Par Kevin Kozh n’air
Note globale : 3,5/5
J’ai été intrigué par ce thriller horrifique aux allures de Shining. Ne serait-ce que par son casting, on y retrouve Hunter Schafer qui commence à trouver sa voie dans le cinéma après Euphoria (Hunger Games, Kind of Kindness, et dans le prochainement dans le dernier film de David Lowery), et Dan Stevens, que je suis très heureux de redécouvrir depuis Légion. Dans cet article de Ecran large, on y apprend que le rôle de Herr Konig devait être initialement attribué à John Malkovich, mais cela n’a pas pu se faire pour des raisons de calendrier. Ça aurait donné une tout autre allure au film ! Mais la prestation de Dan Stevens est parfaite, le rôle de ce chef hôtelier décontracté et louche, bizarrement intrusif, lui va comme un gant. D’ailleurs, Herr Konig ressemble un petit peu à Erlkönig, qui est le titre original du Roi des Aulnes de Goethe, coïncidence ? 🤔
On y suit les aventures de Gretchen, entraînée contre son gré avec son père et leur nouvelle famille reconstituée dans un complexe hôtelier en haute montagne. Les décors forestiers en milieux alpin nous plongent d’emblée dans une bulle hors du temps, où de petites dingueries tapies dans l’ombre des sapins nous attendent ! L’ambiance est un peu trop ensoleillée, un peu trop verte, Herr Konig, propriétaire de l’hôtel et nouveau boss de son père est un peu trop chaleureux avec Gretchen pour que tout cela respire la quiétude et la félicité. Notre héroïne, mal à l’aise avec son nouvel environnement, tout comme avec sa nouvelle famille, se réfugie dans une bulle musicale, une playlist new wave des 80s qui parsème l’ensemble du film et souligne son besoin d’évasion, comme vers un autre temps, tout en donnant beaucoup de style à certaines séquences. J’ai notamment apprécié la scène où elle joue un morceau de basse bien lourd et qu’elle partage son univers musical avec sa petite demie sœur muette, cet approche par l’art était d’autant plus touchante qu’elles ont des difficultés à créer du lien.
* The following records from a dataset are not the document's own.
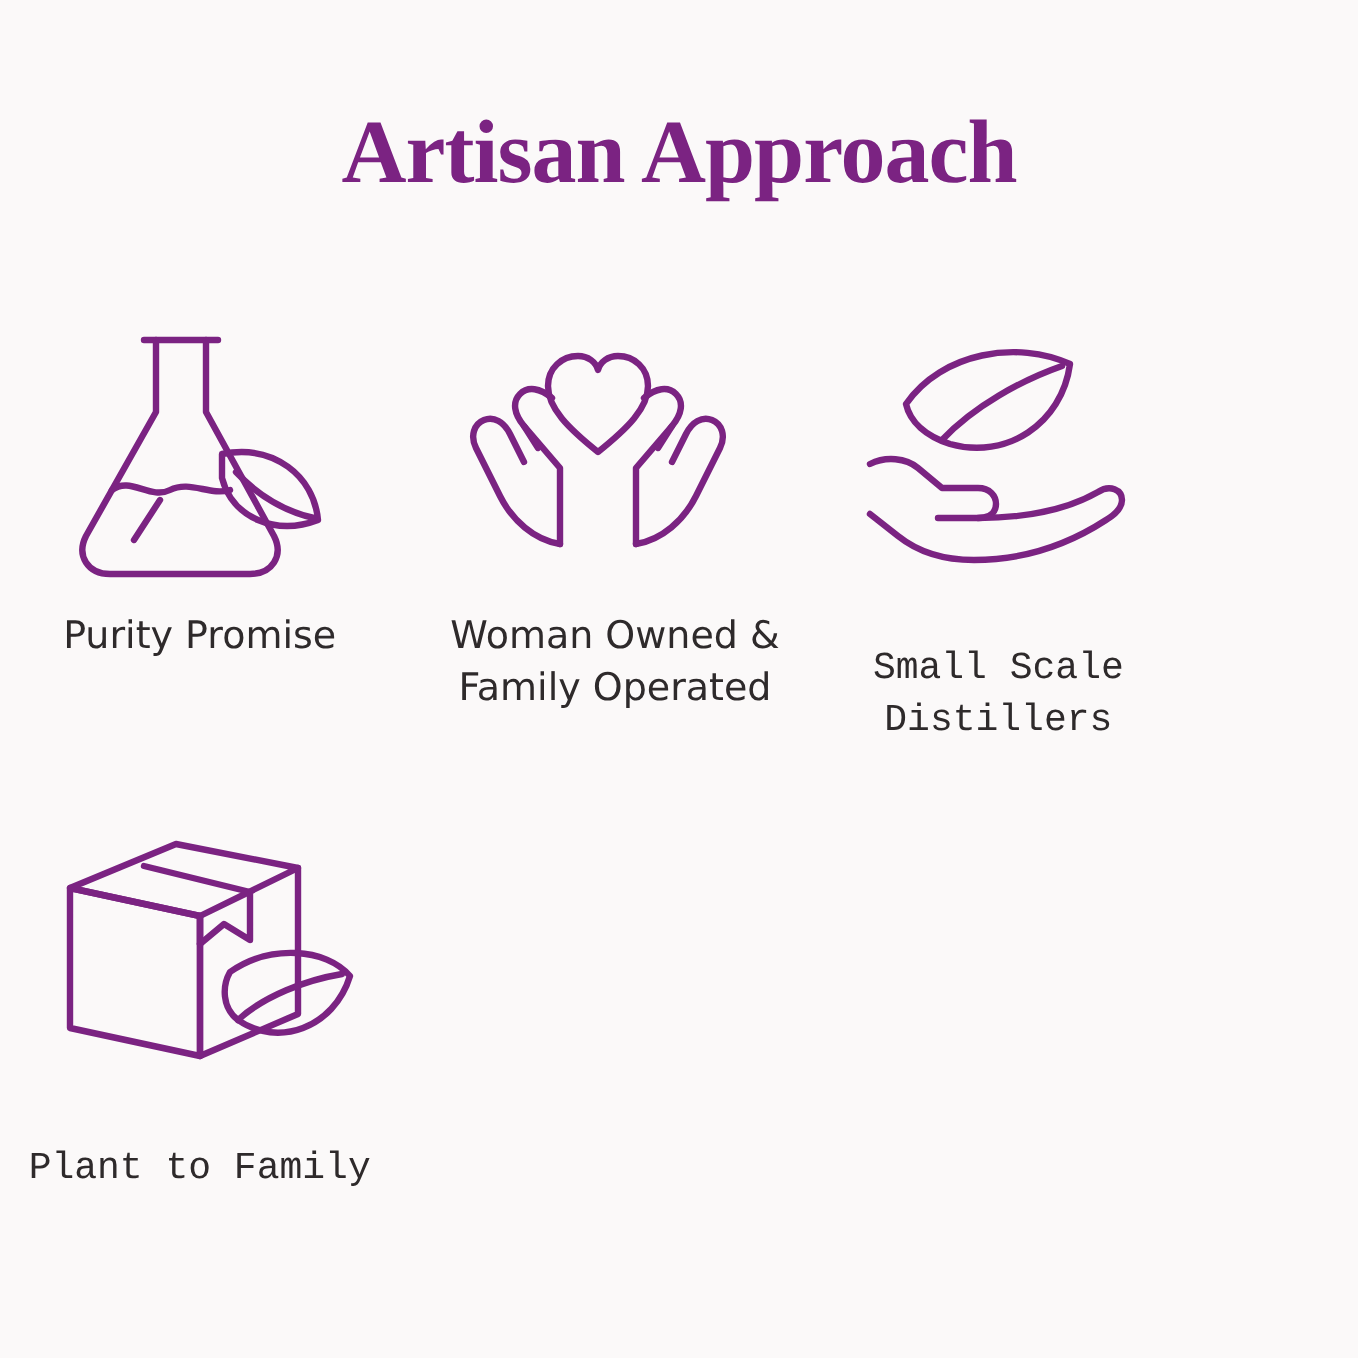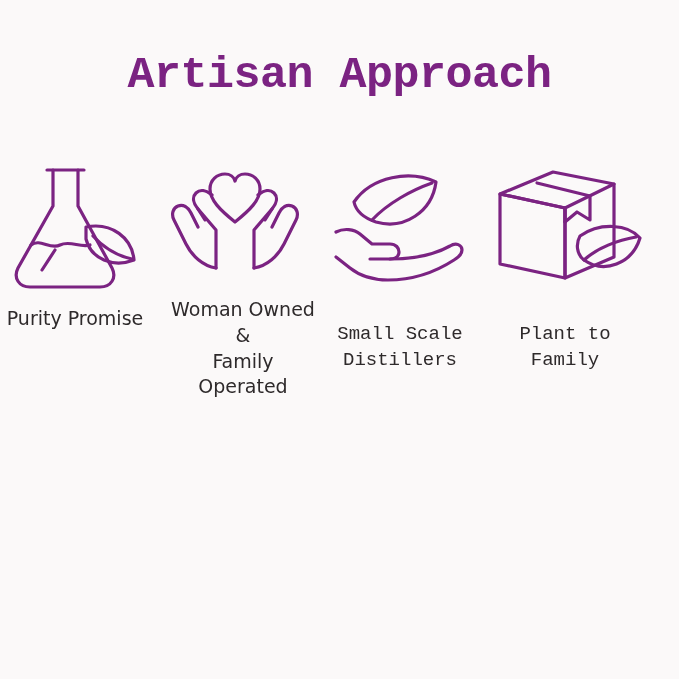"Artisan Approach" .title { font-family: Liberation Mono, monospace -> Liberation Serif, serif }
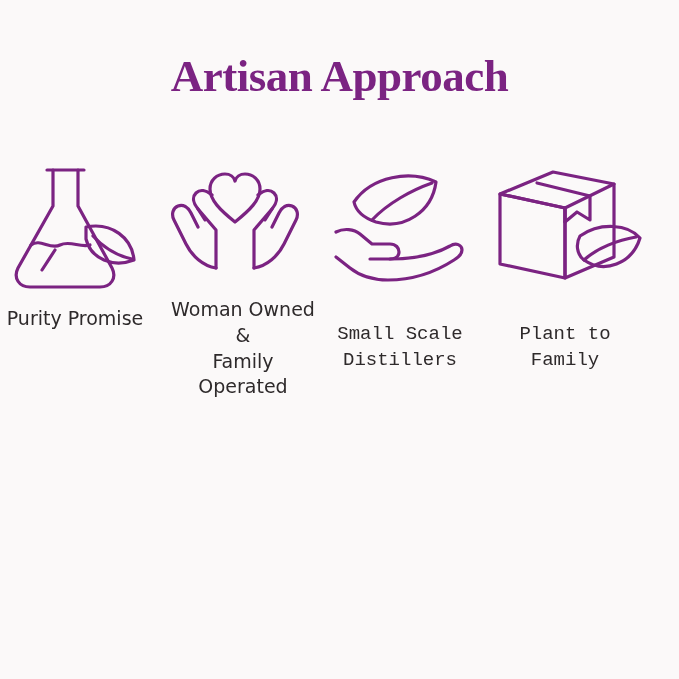"Purity Promise" .grid { grid-template-columns: 1fr 1fr 1fr 1fr -> 1fr 1fr 1fr }
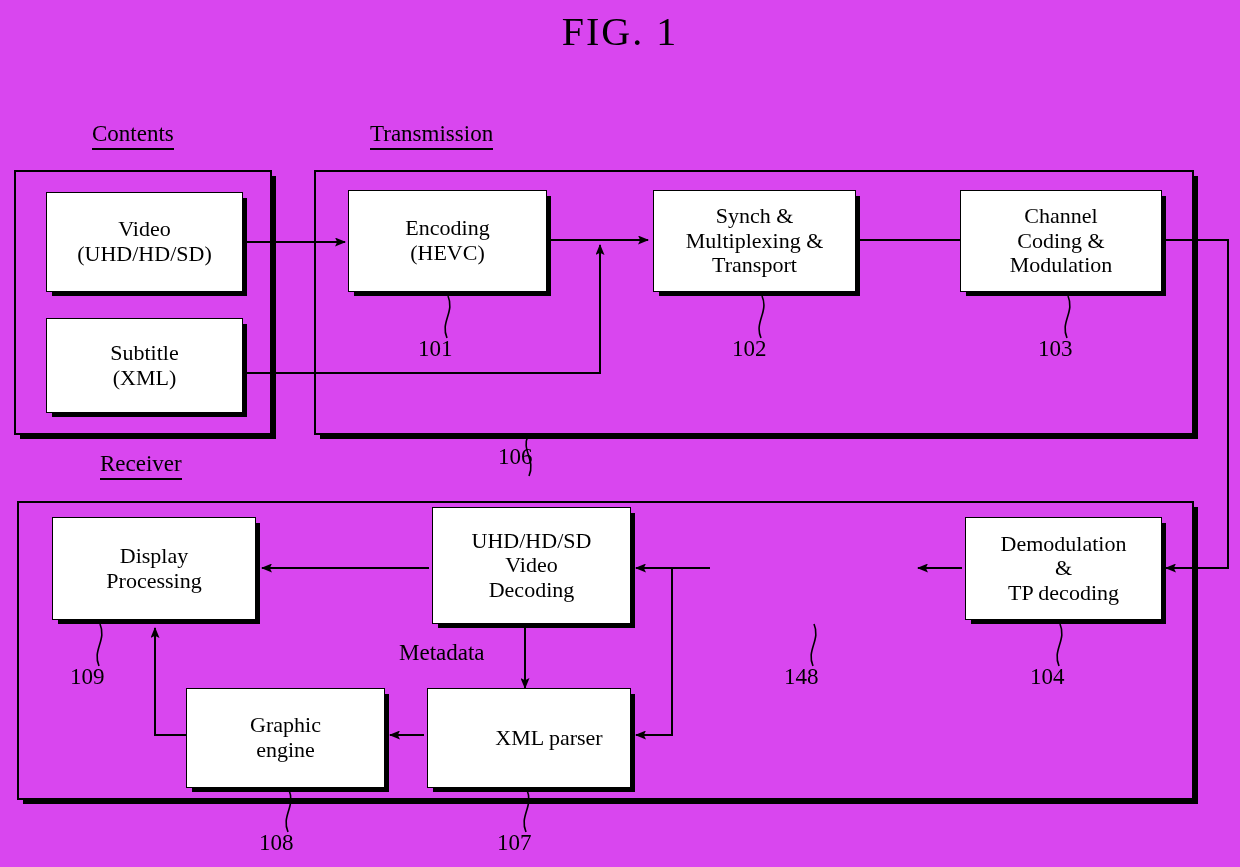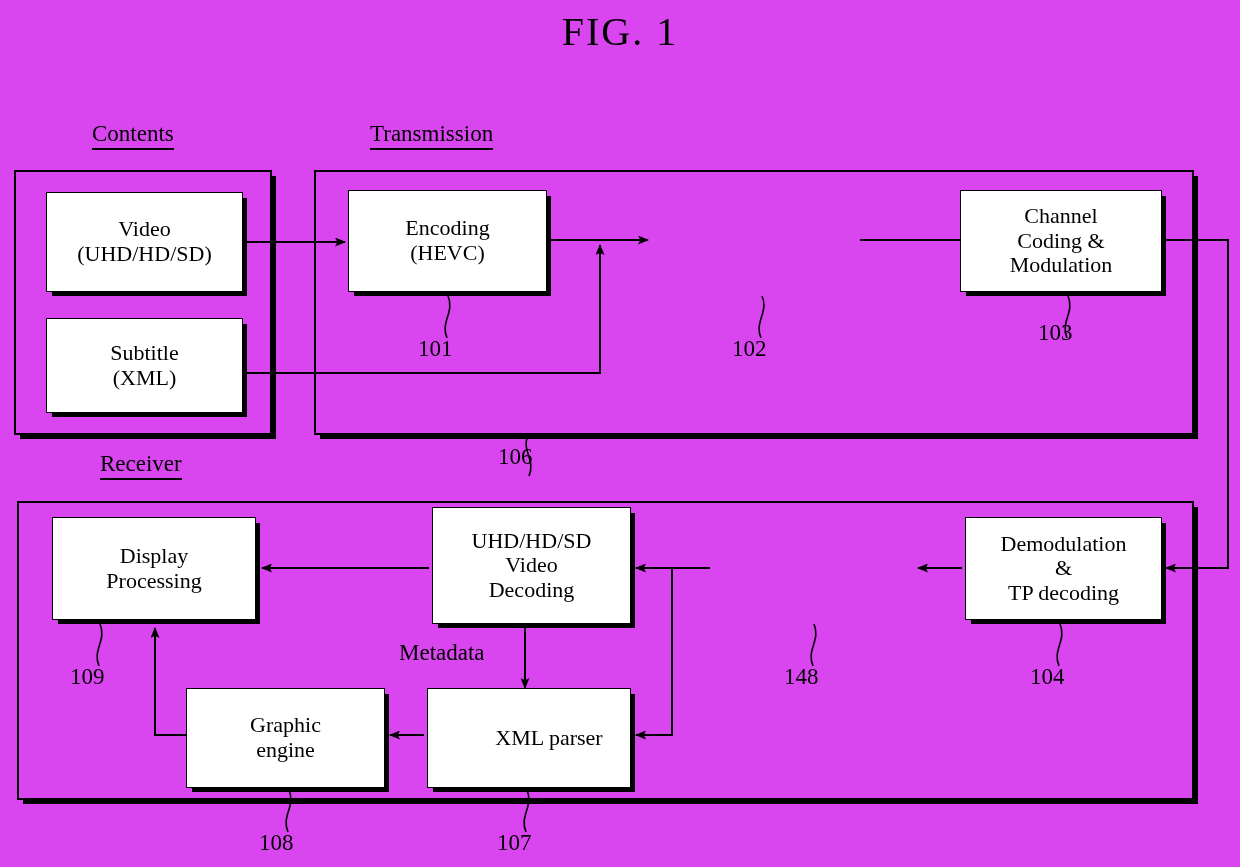"Synch &" div.block { html: none -> <div> <span>Synch &amp; Multiplexing &amp; Transport</span> </div> }
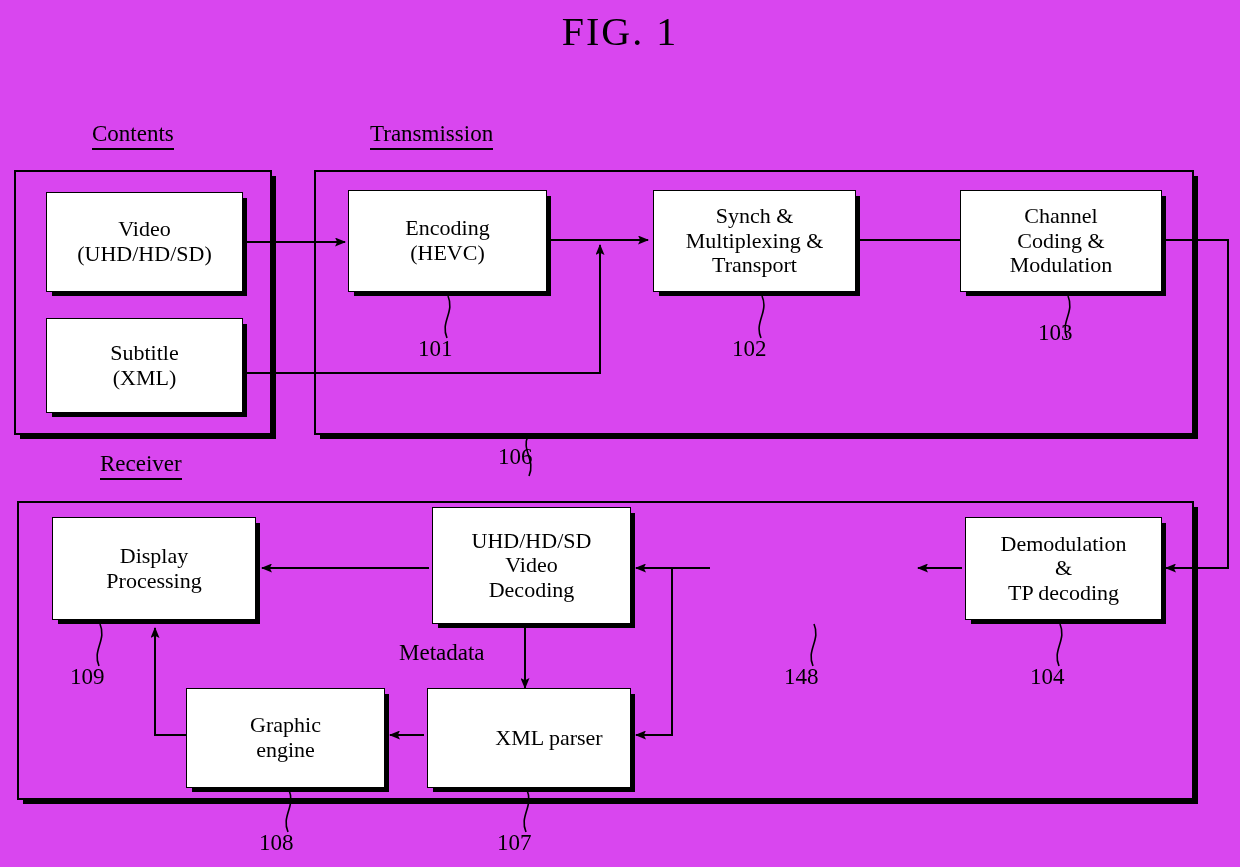"103" div.ref-num { top: 320px -> 336px }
Quoi qu’il en soit, le film réussit à installer un petit malaise imperceptible tout en présentant ses personnages. Gretchen s’est faite offrir un petit job d’été par Herr Kronig, comme standardiste dans l’hôtel Creepy. La déco ultra kitch et la ribambelle de personnages bizarres qu’elle va rencontrer nous rappelle Twin Peaks et accentue ce malaise. Le film fait plusieurs références vraiment pertinentes à l’univers de Lynch, j’y reviendrai tout à l’heure avec une scène horrifique qui fonctionnait très bien. Le moment de bascule se passe dans cet hotel, alors que Gretchen est plus méfiante que jamais envers Herr Kroning dont elle ressent pleinement la volonté étrange de se rapprocher d’elle et l’ascendant qu’il a sur son père, celle-ci se retrouve tard le soir à faire toute seule la fermeture de l’hôtel. Lorsque Herr Kronig l’apprend, il lui intime l’ordre de l’attendre à l’hôtel et de ne surtout pas partir toute seule dehors. Mais celle-ci préférait se couper un doigt plutôt que de rentrer en tête à tête avec son boss alors elle prend son petit vélo et se chauffe pour une balade nocturne.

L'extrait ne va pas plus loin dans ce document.